(User interface change data)
= = =
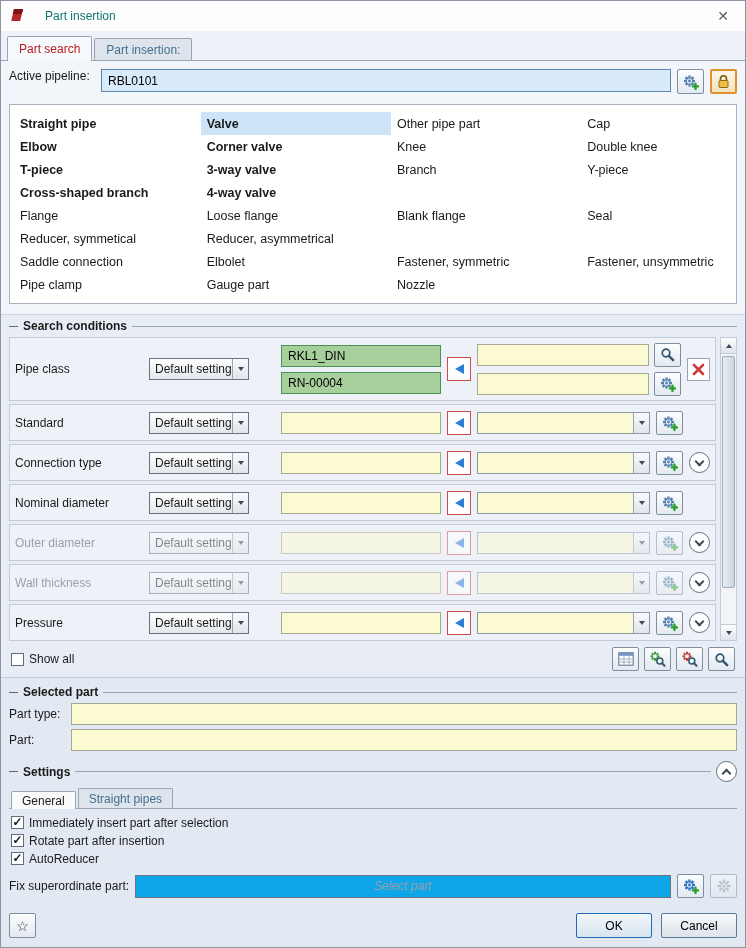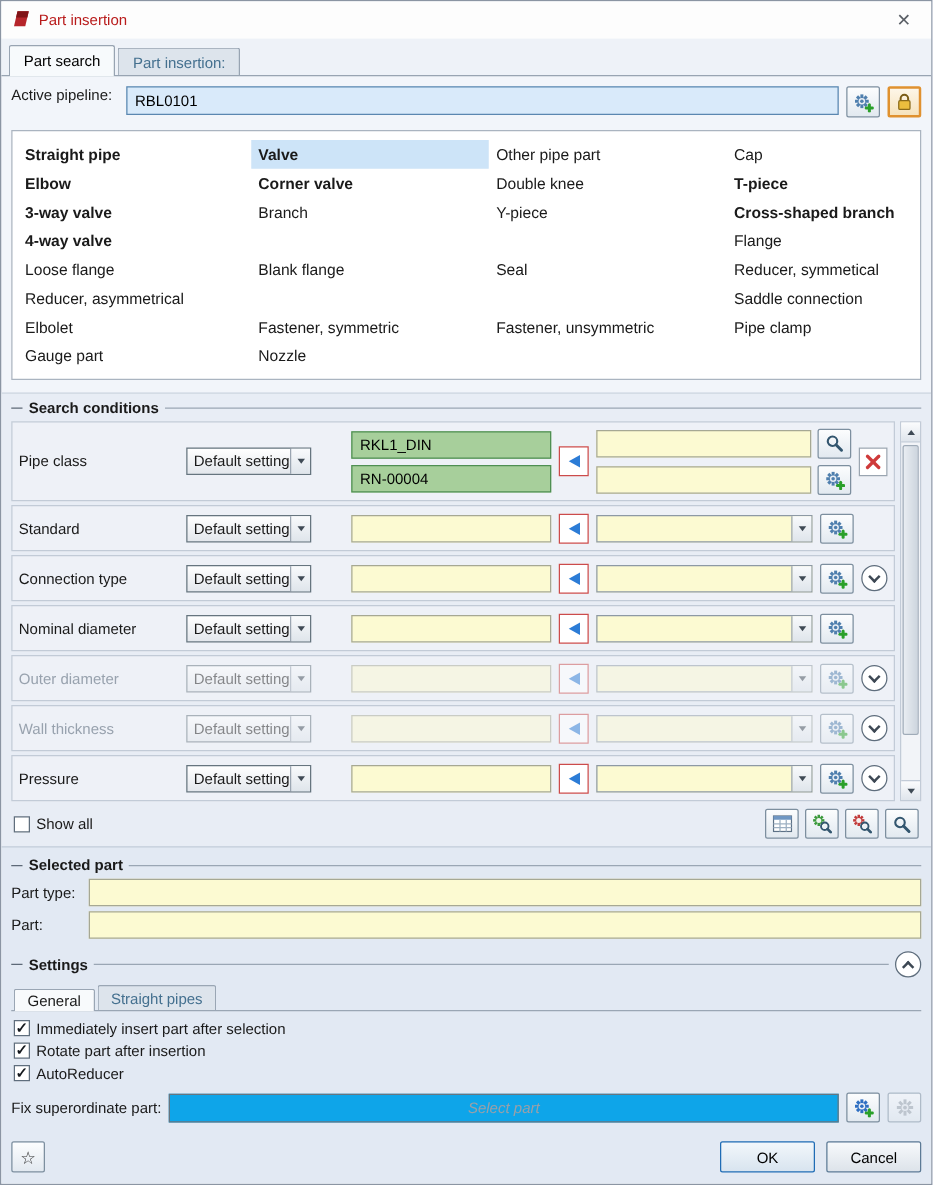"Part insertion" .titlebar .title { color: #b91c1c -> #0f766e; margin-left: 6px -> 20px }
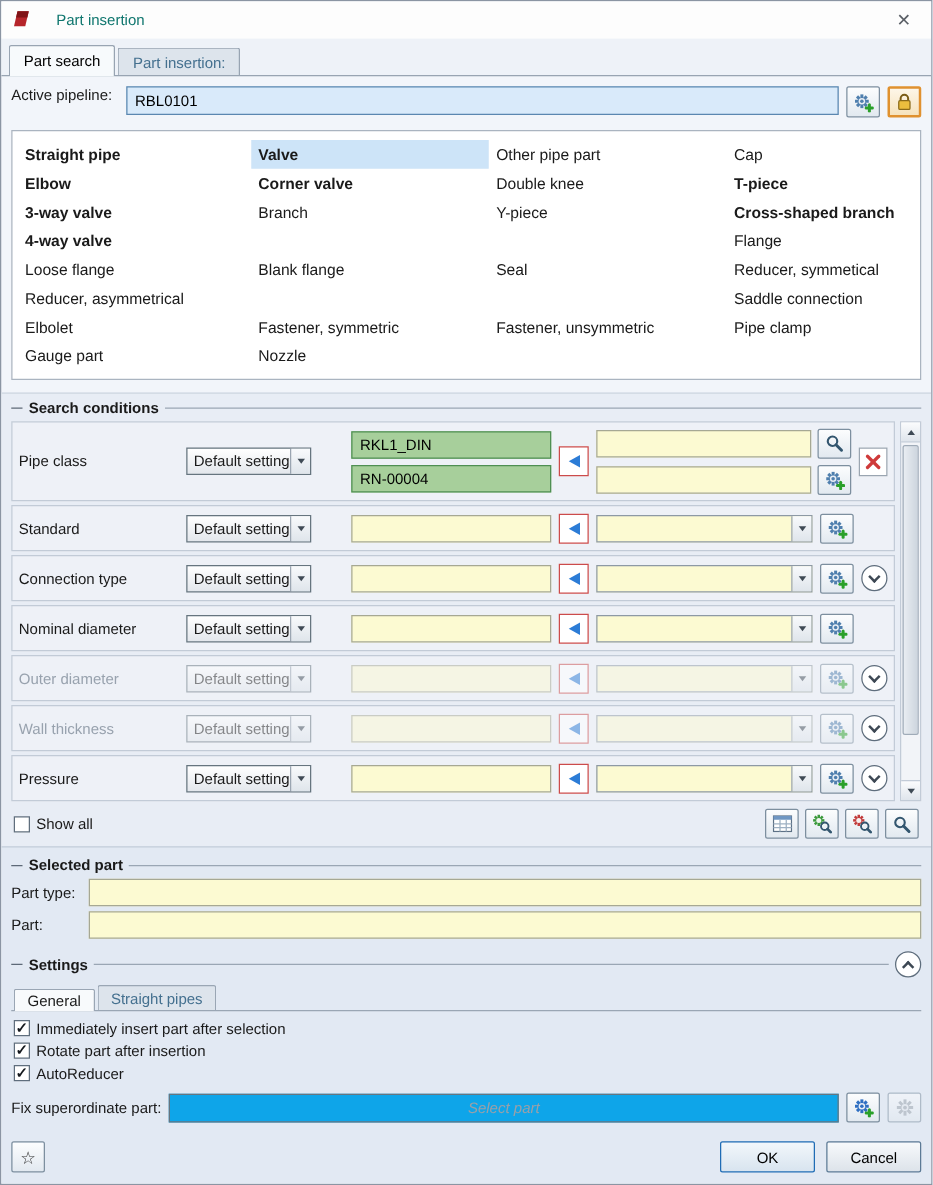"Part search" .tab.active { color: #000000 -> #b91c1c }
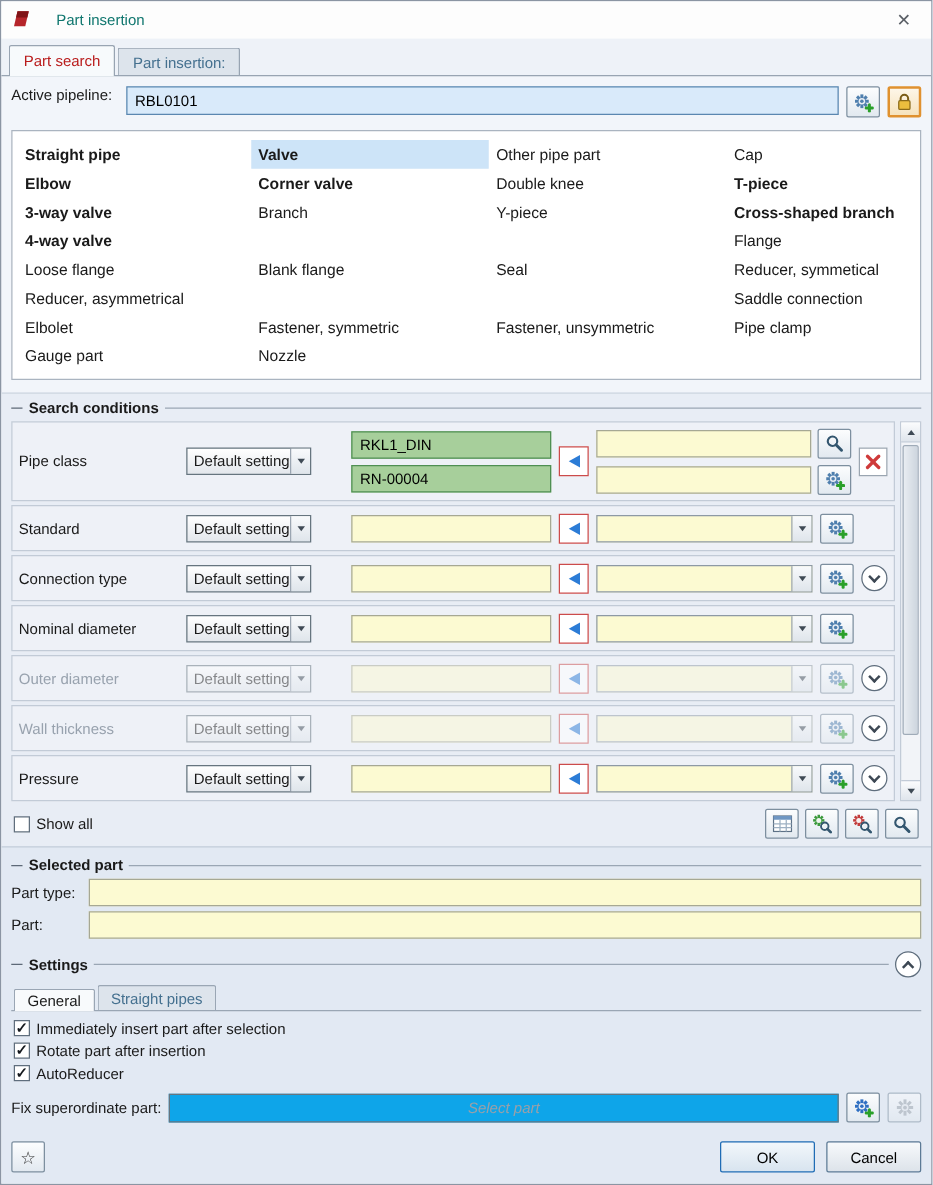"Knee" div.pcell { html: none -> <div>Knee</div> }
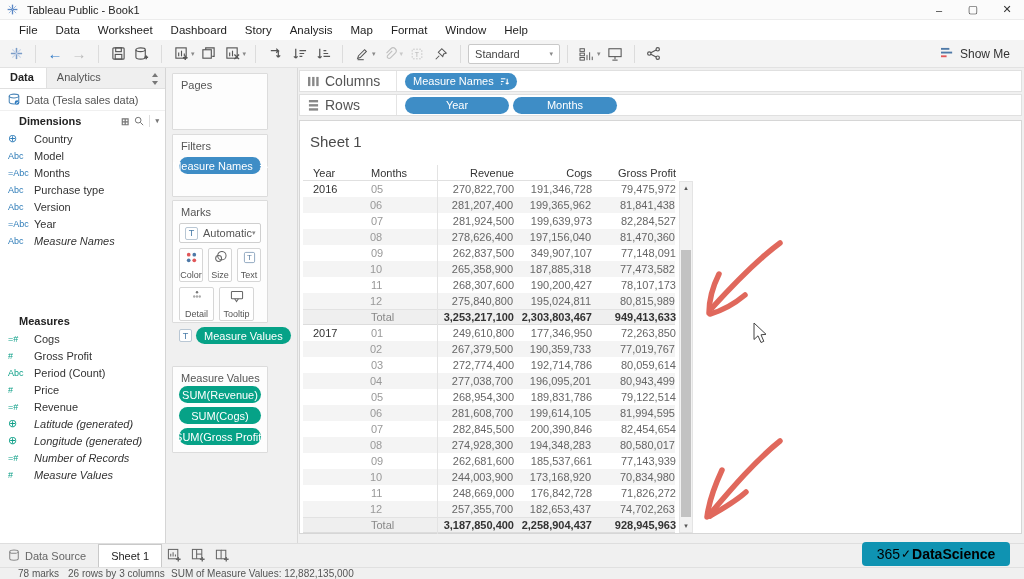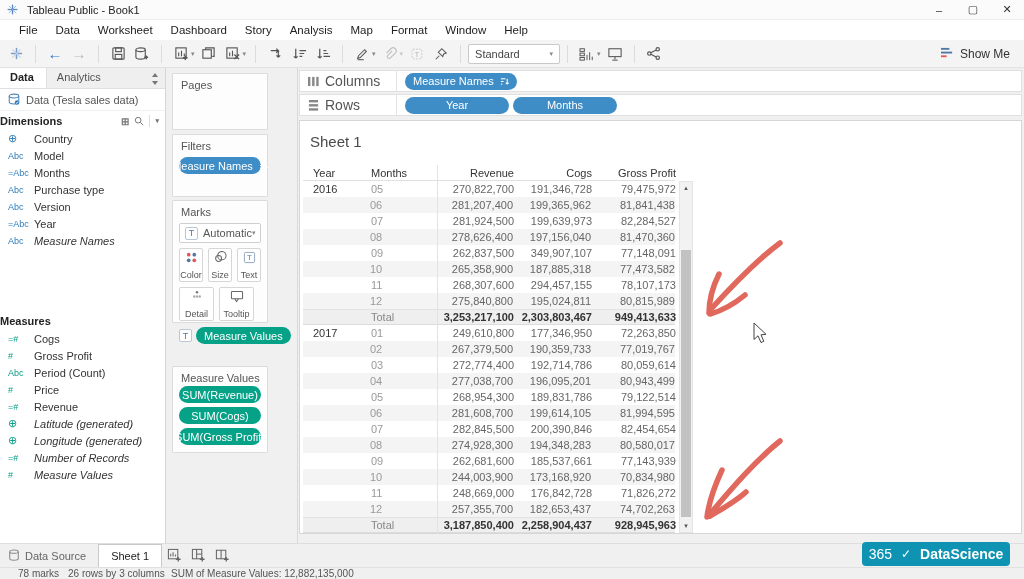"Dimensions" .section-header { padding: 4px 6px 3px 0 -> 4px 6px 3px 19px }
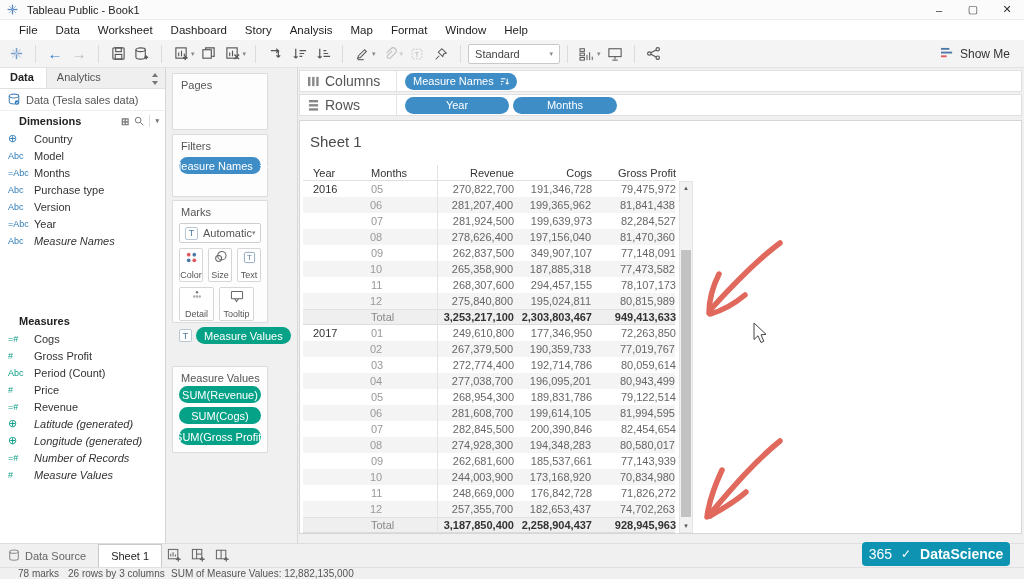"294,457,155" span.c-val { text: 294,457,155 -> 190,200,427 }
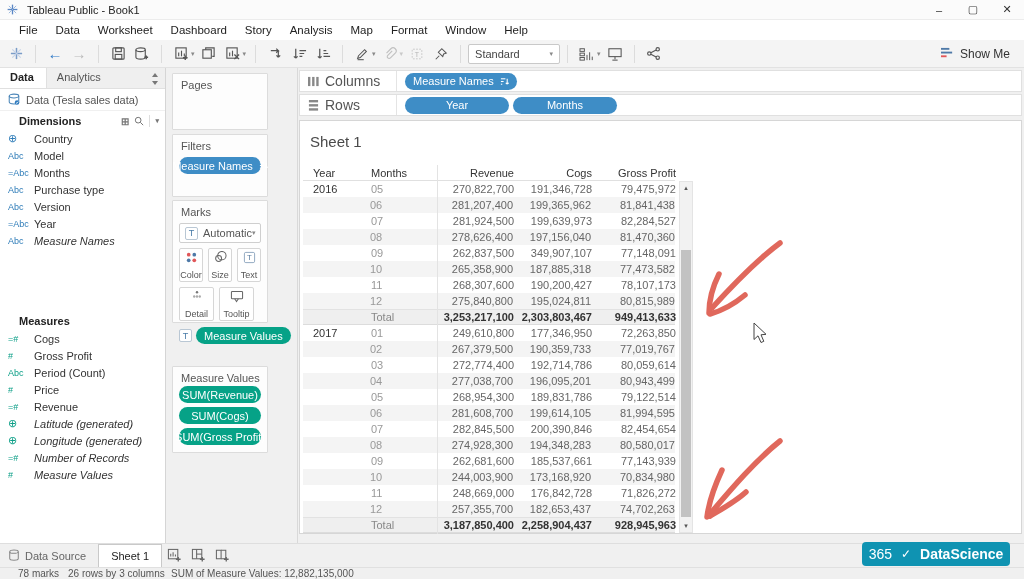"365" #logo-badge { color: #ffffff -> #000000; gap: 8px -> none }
= = =
# Work task
Although the records contain pictures, your copy should hold only the text, reproduced exactly.

# Result for this task
"Part insertion" .titlebar .title { color: #b91c1c -> #0f766e; margin-left: 6px -> 20px }
"Part search" .tab.active { color: #000000 -> #b91c1c }
"Knee" div.pcell { html: none -> <div>Knee</div> }
"Dimensions" .section-header { padding: 4px 6px 3px 0 -> 4px 6px 3px 19px }
"294,457,155" span.c-val { text: 294,457,155 -> 190,200,427 }
"365" #logo-badge { color: #ffffff -> #000000; gap: 8px -> none }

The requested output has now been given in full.